Souffle qui ne manque pas à l’impressionnant Bienveillantes, de Jonathan Littell : j’en ai repris ma lecture, que j’avais laissée à la page 450, et que j’ai poussée jusqu’à la 600ème. Le narrateur a quitté la France, après avoir commis quelques crimes supplémentaires, et pris la direction d’Auschwitz. Je suis toujours estomaqué par la fluidité de cette œuvre, pourtant massive, par la beauté de nombreuses pages, et par son incroyable liberté de ton.

Je persiste à croire que certains passages, tirés hors de leur contexte romanesque, vaudraient à l’auteur des poursuites judiciaires, et de sévères inimitiés dans le monde intellectuel. Que pensez-vous par exemple de la digression qui suit ? Je n’ose même pas réfléchir à ce que nous suggère l’auteur, de peur de mettre les pieds dans des débats sulfureux, qui me dépasseraient sans doute…
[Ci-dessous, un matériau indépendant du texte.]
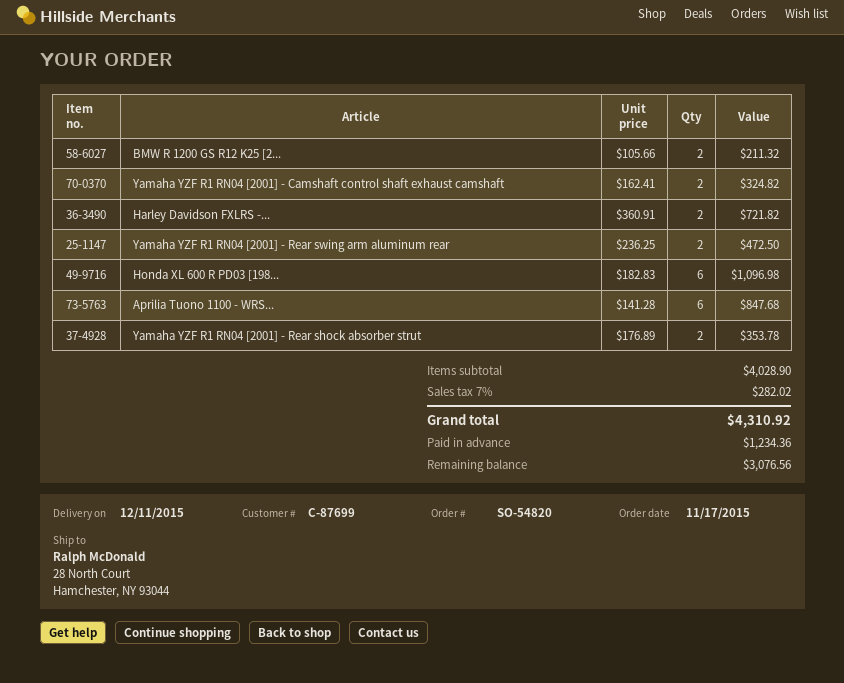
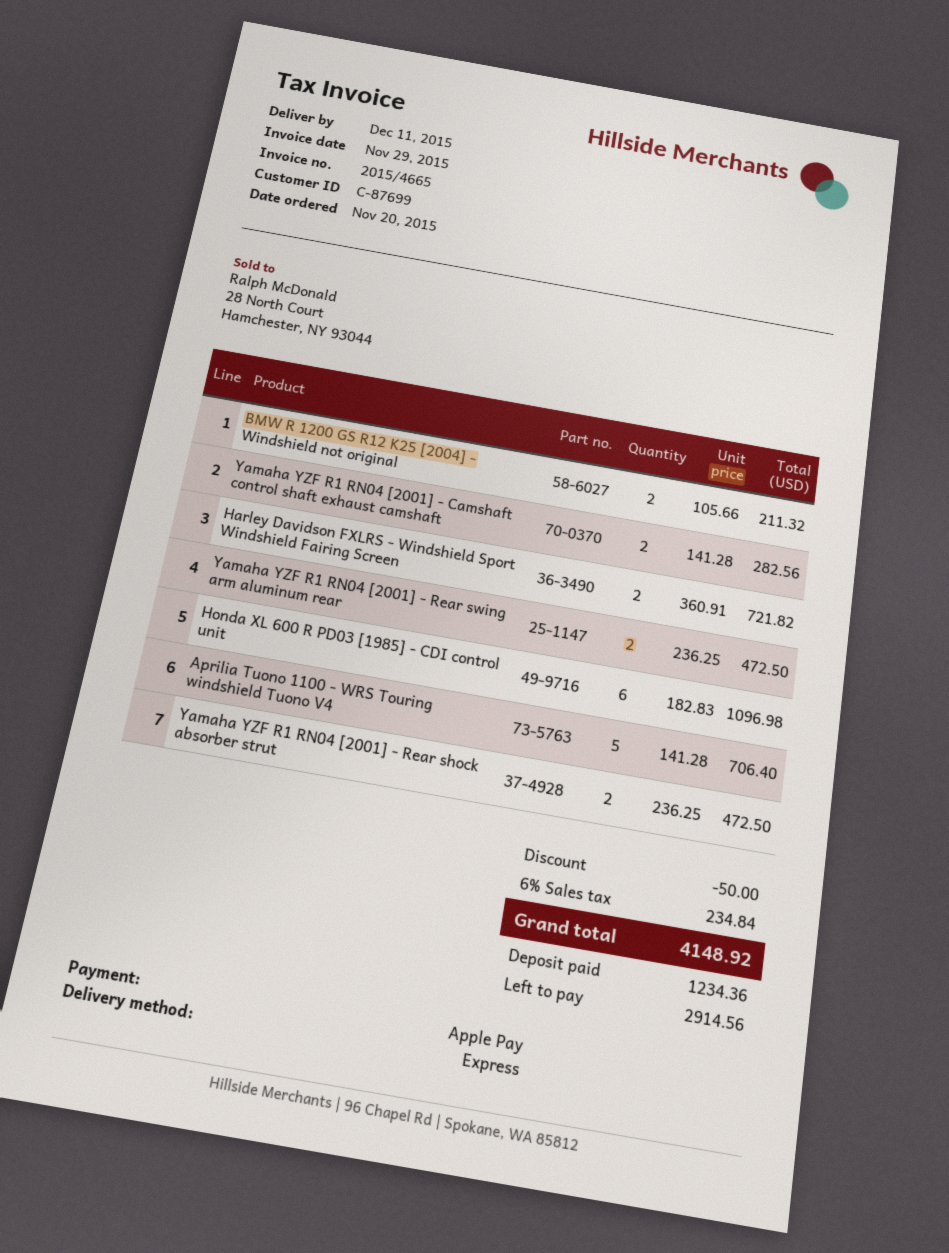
order date: 2015-11-17 -> 2015-11-20
Yamaha YZF R1 RN04 [2001] - Camshaft control shaft exhaust camshaft: 2 x 162.41 = 324.82 -> 2 x 141.28 = 282.56
Aprilia Tuono 1100 - WRS...: 6 x 141.28 = 847.68 -> 5 x 141.28 = 706.40
Yamaha YZF R1 RN04 [2001] - Rear shock absorber strut: 2 x 176.89 = 353.78 -> 2 x 236.25 = 472.50
discount: none -> 50.00
tax: 7% = 282.02 -> 6% = 234.84
total: 4310.92 -> 4148.92
balance: 3076.56 -> 2914.56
C’est un Nazi qui s’exprime – il fait paradoxalement l’éloge des Juifs :

« Les Juifs son les premiers vrais nationaux-socialistes, depuis près de six mille ans déjà, depuis que Moïse leur a donné une Loi pour les séparer à jamais des autres peuples. Toutes nos grandes idées viennent des Juifs, et nous devons avoir la lucidité de le reconnaître : la Terre comme promesse et comme accomplissement, la notion du peuple choisi entre tous, les concept de la pureté du sang. C’est pour cela que les Grecs, abâtardis, démocrates, voyageurs, cosmopolites, les haïssaient tant, et c’est pour cela qu’ils ont d’abord essayé de les détruire, puis, par le biais de Paul, de corrompre leur religion de l’intérieur, en la détachant du sol et du sang, en la rendant catholique, c’est-à-dire universelle, en supprimant toutes les lois qui servaient de barrière pour maintenir la pureté du sang juif : les interdits alimentaires, la circoncision. Et c’est donc pour cela que les Juifs sont, de tous nos ennemis, les pires de tous, les plus dangereux ; les seuls qui valent vraiment la peine d’être haïs. Ce sont nos seuls vrais concurrents, en fait. Nos seuls rivaux sérieux. Les Russes sont faibles, une horde privée de centre malgré les tentatives de ce Géorgien arrogant de leur imposer un « national-communisme ». » (p420)

lundi 19 novembre 2007

La vie est dure !



Coup dur avec ce blog qui me sucre, sans prévenir, tous les commentaires accumulés depuis plus d'un an !

3 perles pour se remonter le moral :

1) Une personne qui pousse un coup de gueule contre L'Elégance du Hérisson, de Muriel Barbery (parfait exemple de long seller, avec plus de ventes accumulées depuis un an que Les Bienveillantes itself - la barre des 500 000 est largement dépassée):

- Moi je lis pas des romans pour qu'on me refourgue l'intégralité de mon cours de philo de terminale !

2) Ma nouvelle dentiste a bien failli s'appeler Madame Mazeaud, mais j'ai finalement renoncé...

3) Mon nouveau conseiller bancaire, lui, s'appelle Monsieur Baratin.